Real observability needs spans and events. The `tracing` crate provides this structure. Using the `#[instrument]` macro creates a span with associated metadata.

use tracing::{info, instrument};

#[instrument]
fn handle_request(user_id: u64) {
    info!("Handling user request");
}

For structured logging, configure a subscriber to output JSON. Now every log includes timestamp, level, message, span, and trace_id, making them queryable.

9.3 Distributed Tracing with OpenTelemetry

Without Context Propagation, Your Trace Is a Lie.

When a request crosses service boundaries, you must propagate the tracing context (e.g., `traceparent` header). In Rust, this is often a manual process of extracting headers from the incoming request and setting the parent context on the current span. Forgetting this results in broken, disconnected traces where each service appears as a new root span.

9.4 Structured Logging and Ingestion

Text Logs Are for Terminals, Not Systems.
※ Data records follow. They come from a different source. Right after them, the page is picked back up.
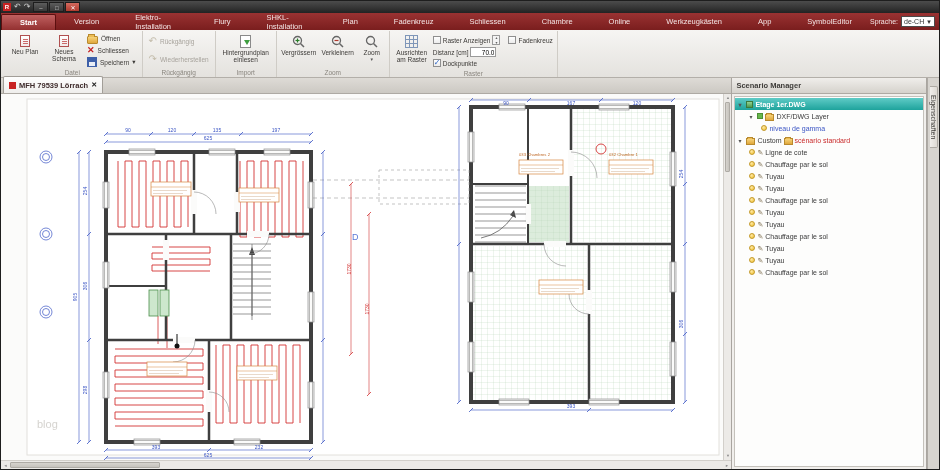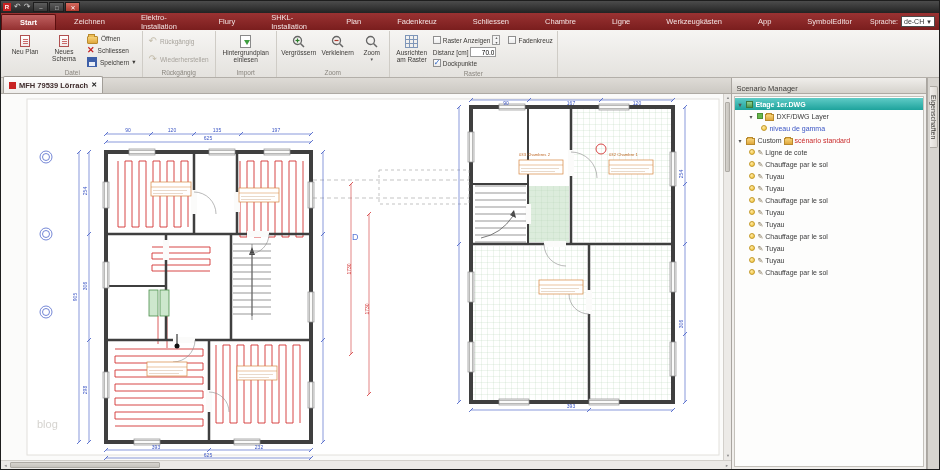"Zeichnen" div.menu-tab { text: Zeichnen -> Version }
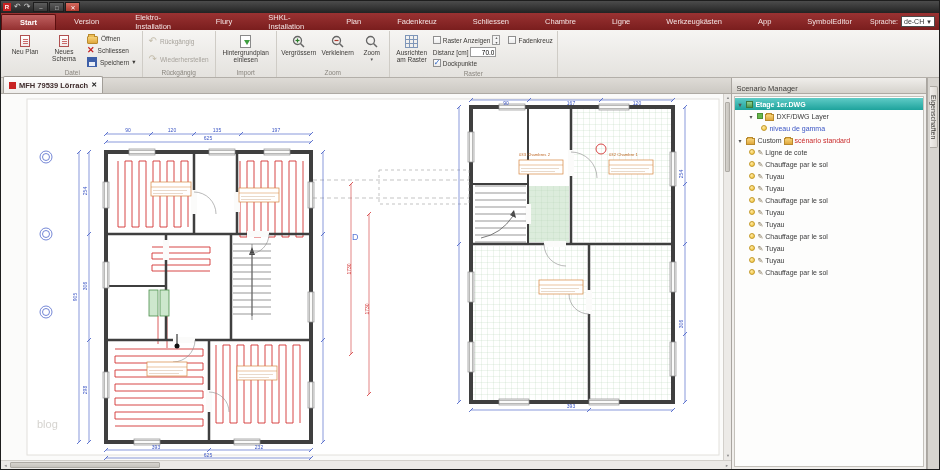"Ligne" div.menu-tab { text: Ligne -> Online }
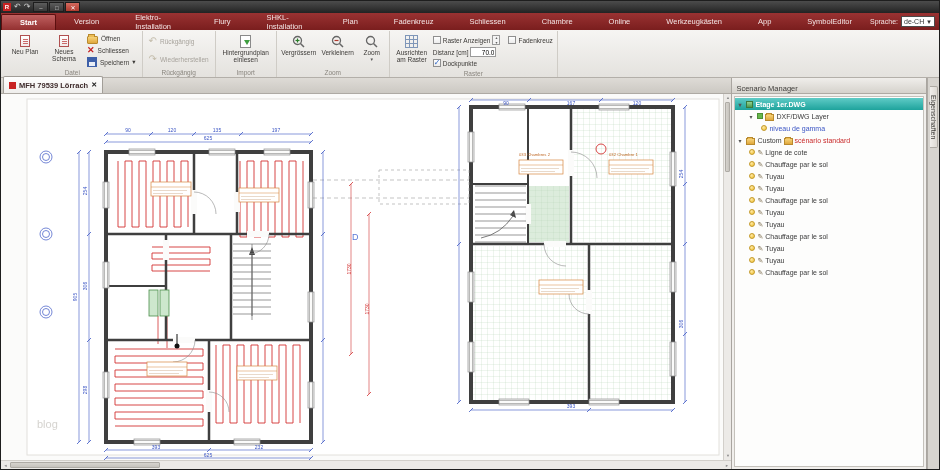"Scenario Manager" .panel-header { align-items: flex-end -> center; font-weight: none -> bold }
Structured logs (e.g., JSON) are essential for modern systems. Tools like Fluentbit, Promtail, and Vector expect structure. Without it, logs are just entropy.

{
    "timestamp": "2025-06-26T05:14:00Z",
    "level": "INFO",
    "message": "start_ingestion",
    "span": "ingest::job_42",
    "trace_id": "abcd-1234"
}

9.5 Vector: Your Rust-Native Router

Vector is a high-throughput, low-overhead observability router written in Rust. It can scrape metrics, collect logs, and receive traces, then route them to different backends like Prometheus, Loki, and Jaeger. This lets services emit raw data and centralizes the routing logic.

9.6 Full Pipeline: A DAG That Talks

In a fully observable pipeline, each node (API, Ingest, Transform, Load) emits its own metrics, logs, and traces. All three signals are correlated by a `trace_id`. This allows you to debug issues like a silent failure in a transform step by querying all related signals for a specific job run.

9.7 Anti-Patterns and Production Failures

  1. Unbounded Labels: Labeling a metric with a user ID can create millions of time series and crash Prometheus.
  2. Histogram Without Buckets: Default histogram buckets are often a poor fit, rendering SLO queries meaningless.
  3. `println!` in Traced System: Using `println!` breaks context, as the logs won't have a `trace_id`.
  4. Missing `traceparent` Header: Forgetting to propagate trace headers breaks distributed traces.
  5. Exporter Crash, No Logs: If an OTLP exporter fails silently, traces can be dropped without warning.

9.8 Comparative Matrix: Rust vs Go vs Python

FeatureRustGoPython
Default logging`log` / `tracing` (manual)stdlib log (basic)logging (flexible)
Structured logging`tracing` JSON output`zap`, `logrus``structlog`, `json-logger`
Metrics`prometheus`, `prom-client`client_golangprometheus_client
Label convention enforcementManualStrict (Go style guides)Weak
Trace propagation (OTel)Manual via headersAuto (gRPC interceptors)Auto (gRPC/FastAPI)
Ecosystem maturityGrowingStableMature

Appendix — A Second Failure at 3:11 AM

A pipeline showed success, but the data was stale. Tracing revealed the root cause: a transform node was using a legacy library with `log::info!` and had no span context. The logs were text-only, histograms were misconfigured, and traces were broken. The fix involved replacing `log` with `tracing`, adding `#[instrument]` to all major functions, rewriting logs in JSON, and correlating everything via `trace_id` through Vector.